Risco de câncer de mama pode ser previsto por exame genético?

Avaliação de risco não é diagnóstico

O risco de uma mulher ter câncer de mama pode ser melhor avaliado com a ajuda de um teste genético.

A equipe do Dr. James Flanagan, do Imperial College London, descobriu o primeiro indício forte de que mudanças moleculares, ou epigenéticas, podem ser associadas com um maior risco de câncer da mama.

Esse fator pode ser detectado muitos anos antes do câncer de mama se desenvolver.

Não se trata de um diagnóstico precoce, mas tão somente de uma avaliação mais precisa do risco de que uma mulher venha a ter a doença.

Estatística

A pesquisa avaliou 1.380 mulheres e foi a primeira a monitorar um grande número de amostras de sangue antes do diagnóstico da doença para saber se a alteração de um único gene, por um processo chamado metilação, poderia prever se as mulheres têm um maior risco de câncer de mama.

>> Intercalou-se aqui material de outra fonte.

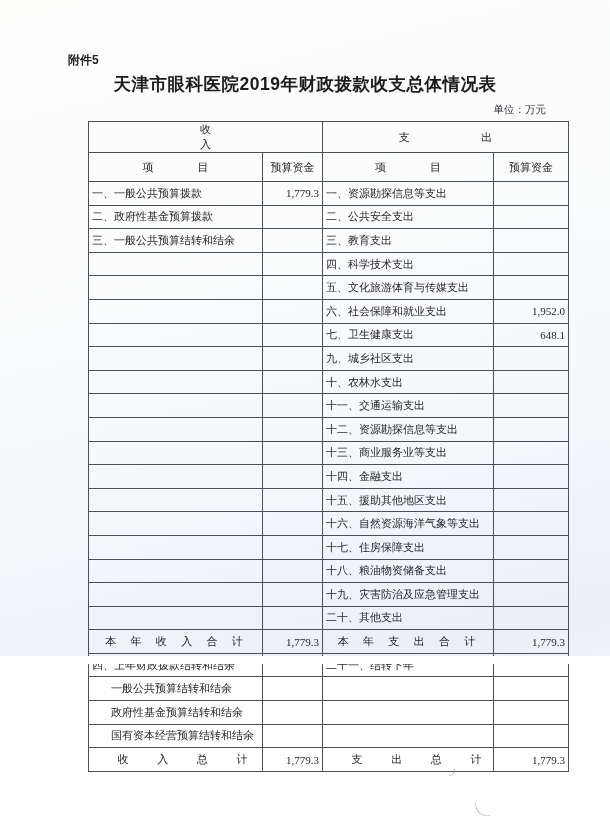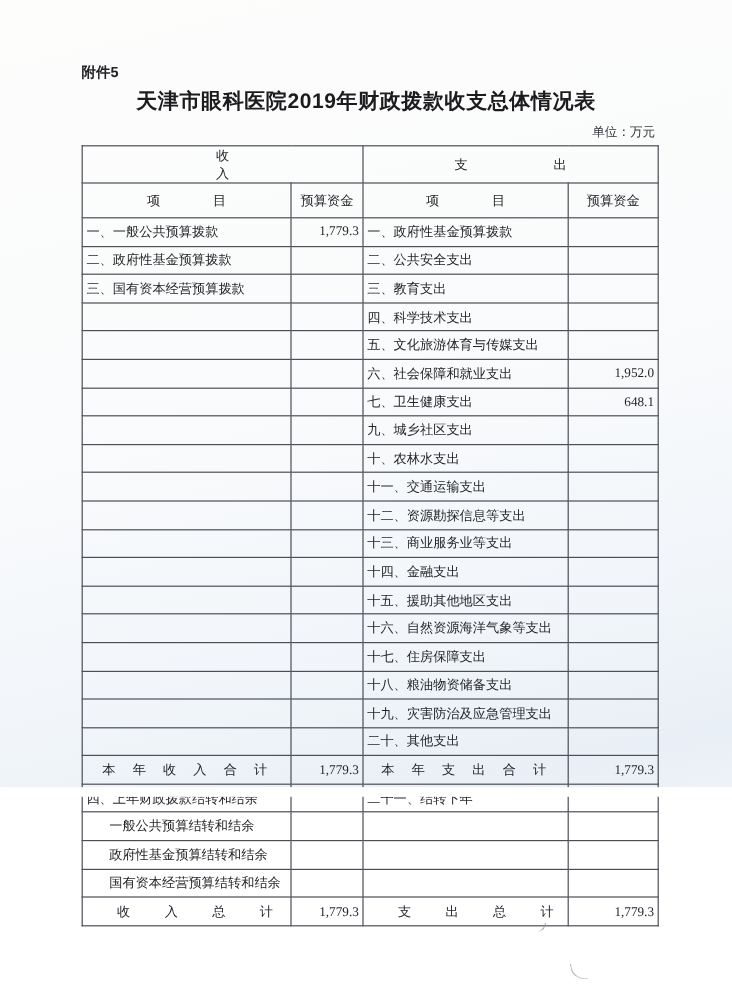--- a/index.html
+++ b/index.html
@@ -51,21 +51,21 @@
     left: 68px; top: 121px;
     width: 480px;
     border-collapse: collapse;
     table-layout: fixed;
     font-size: 11px;
     color: #26262a;
   }
   table.grid, table.grid th, table.grid td {
     border: 1px solid #4c4f56;
   }
-  table.grid { border: 1.6px solid #2e2e33; }
+  table.grid { border: 1.6px solid #2e2e33; margin-left: 20px; }
   table.grid th {
     font-weight: normal;
     text-align: center;
     vertical-align: middle;
   }
   thead tr.sec-row th { height: 26px; }
   thead tr.sub-row th { height: 29px; }
   tbody td {
     height: 23.6px;
     padding: 0 3px;
@@ -130,31 +130,31 @@
         <th class="spread-lg">项目</th>
         <th>预算资金</th>
         <th class="spread-lg">项目</th>
         <th>预算资金</th>
       </tr>
     </thead>
     <tbody id="rows">
         <tr>
           <td>一、一般公共预算拨款</td>
           <td class="amount">1,779.3</td>
-          <td>一、政府性基金预算拨款</td>
+          <td>一、资源勘探信息等支出</td>
           <td class="amount"></td>
         </tr>
         <tr>
           <td>二、政府性基金预算拨款</td>
           <td class="amount"></td>
           <td>二、公共安全支出</td>
           <td class="amount"></td>
         </tr>
         <tr>
-          <td>三、国有资本经营预算拨款</td>
+          <td>三、一般公共预算结转和结余</td>
           <td class="amount"></td>
           <td>三、教育支出</td>
           <td class="amount"></td>
         </tr>
         <tr>
           <td></td>
           <td class="amount"></td>
           <td>四、科学技术支出</td>
           <td class="amount"></td>
         </tr>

Das 1.380 mulheres testadas, aquelas com uma maior quantidade de metilação tinham um risco de ter câncer de mama duas vezes maior do que aquelas com uma menor quantidade de metilação em uma área de um gene chamado ATM.

O resultado foi estatisticamente mais significativo em amostras de sangue de mulheres com idade inferior a 60 anos.

Como o sangue utilizado no estudo foi coletado entre 3 e 11 anos anos antes do diagnóstico, o pesquisador afirma que o estudo não capturou alterações genéticas induzidas pelo próprio câncer ou por seus tratamentos.

Cautela

As conclusões agora precisam passar por avaliações mais rigorosas, e sobretudo em análises com um número mais significativo de voluntárias.

Além disso, é necessário estudar outros genes, já que muitos outros genes contribuem para o perfil de risco de uma pessoa para qualquer doença em particular.

Apenas um gene é um componente muito pequeno para causar qualquer alarme.

E, além disso, é cada vez mais consensual entre os especialistas que os fatores ambientais - comportamento, alimentação, hábitos de vida saudável enfim - são mais importantes do que predisposições genéticas. Já se sabe, por exemplo, que exercícios físicos podem alterar o DNA.